Skill: Determinism Engineering
Intent
- •Enable an agent to identify and eliminate sources of nondeterminism so that identical inputs produce identical graph, intents, policy outcomes, and plan artifacts.
- •Make determinism a mechanically enforced property (not a convention).
Scope boundaries
- •In-scope: stable IDs, canonical ordering, canonical serialization expectations, deterministic evaluation phase rules, and determinism threat modeling.
- •Out-of-scope: performance optimization beyond what’s needed for determinism; backend-specific diffing behavior.
Primary concepts
- •Stable identifiers: deterministic IDs for nodes/edges and derived artifacts.
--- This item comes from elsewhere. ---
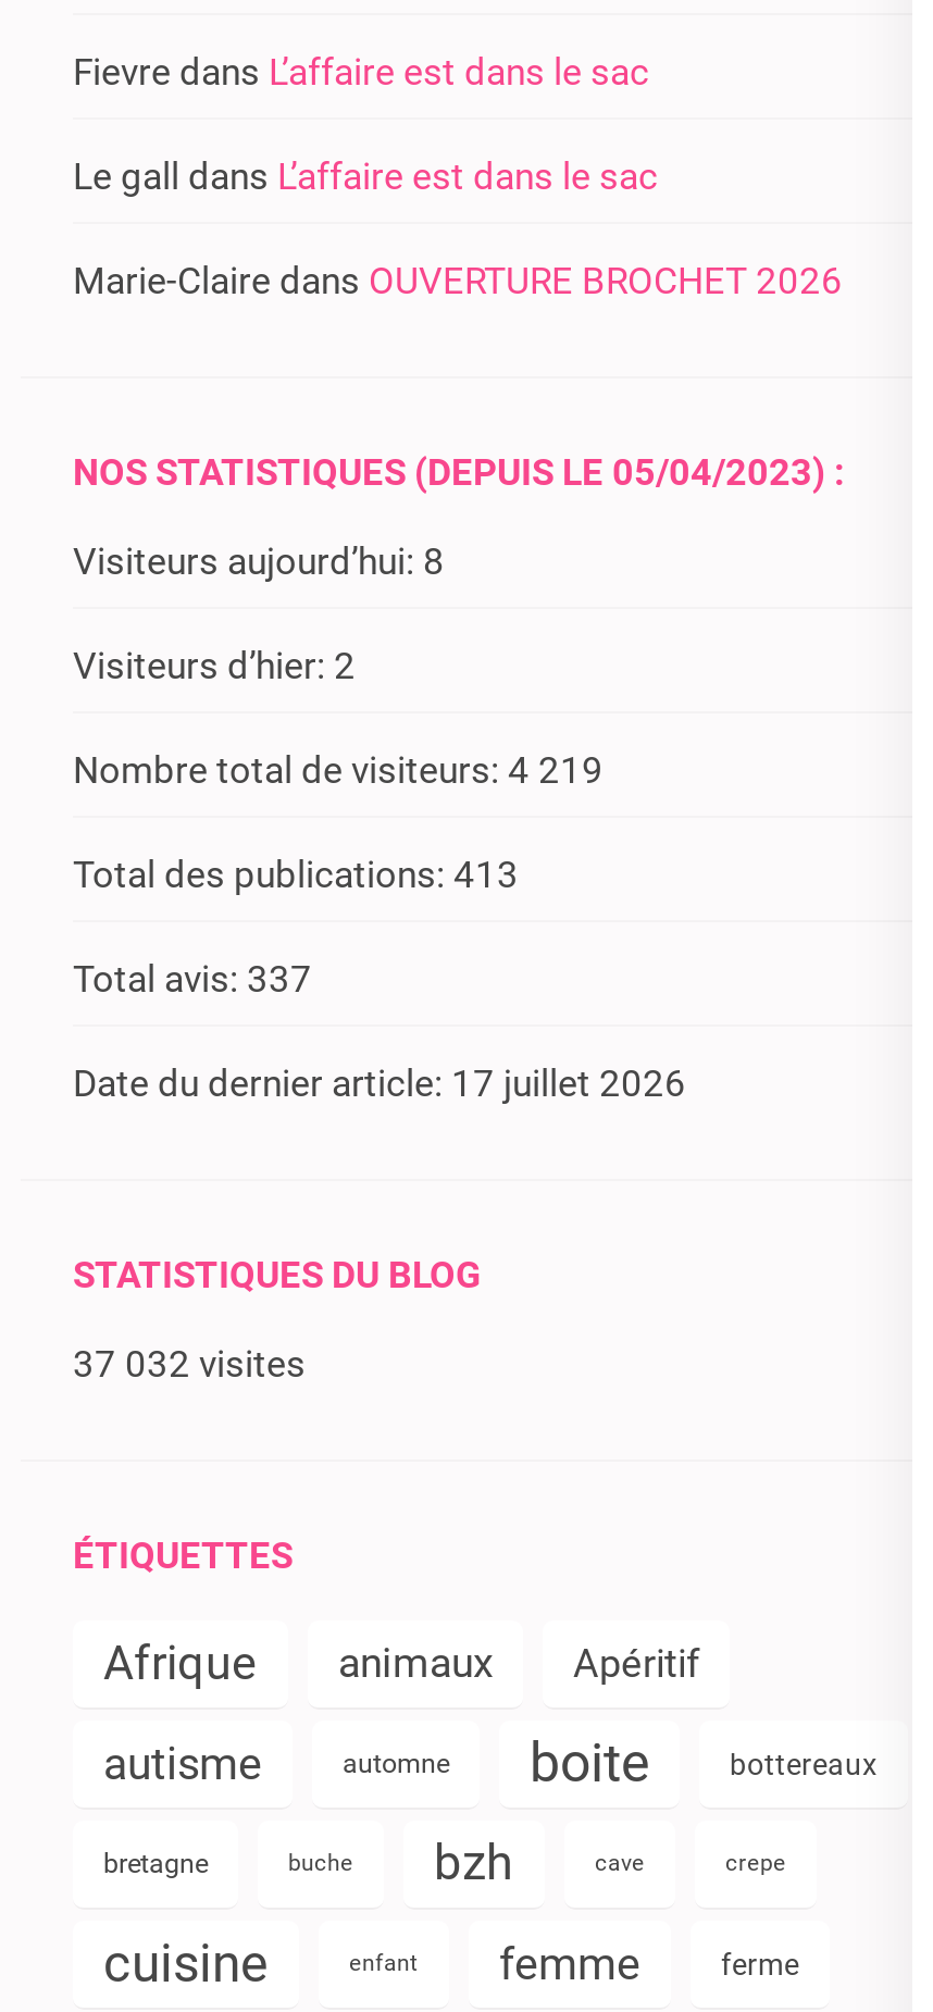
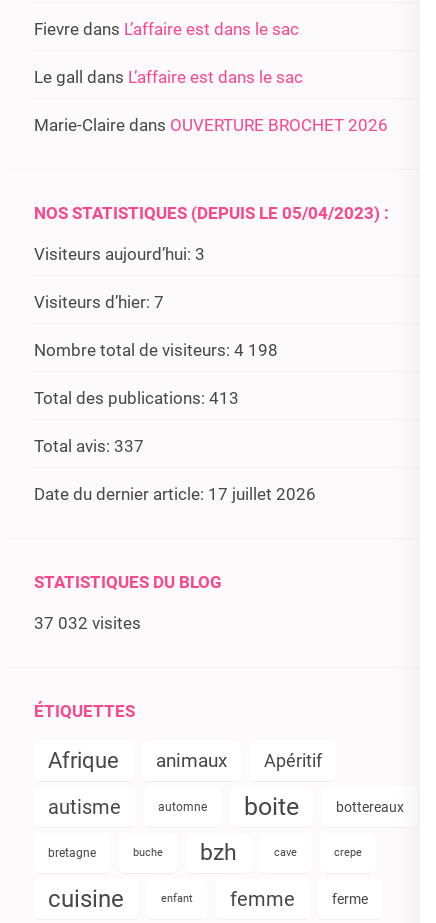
[73,539,445,582] Visiteurs aujourd’hui: 8 -> [34,244,205,264] Visiteurs aujourd’hui: 3
[73,643,356,686] Visiteurs d’hier: 2 -> [34,292,164,312] Visiteurs d’hier: 7
[73,747,604,791] Nombre total de visiteurs: 4 219 -> [34,340,278,360] Nombre total de visiteurs: 4 198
- •Canonical ordering: deterministic ordering rules for sets/maps/lists and traversal/phase execution.
- •Canonical serialization: stable encoding of graph/artifacts for diffing and caching.
- •Determinism hazards: time, randomness, iteration order, locale differences, external I/O, environment variability.
Required inputs/context
- •Determinism specification: canonical ordering rules, stable ID rules, and canonical serialization expectations (versioned).
- •Evaluation phase model: what phases exist conceptually (graph enrichment, binding, policy evaluation, artifact emission) and their ordering constraints.
- •Golden cases: representative graphs + expected stable outputs.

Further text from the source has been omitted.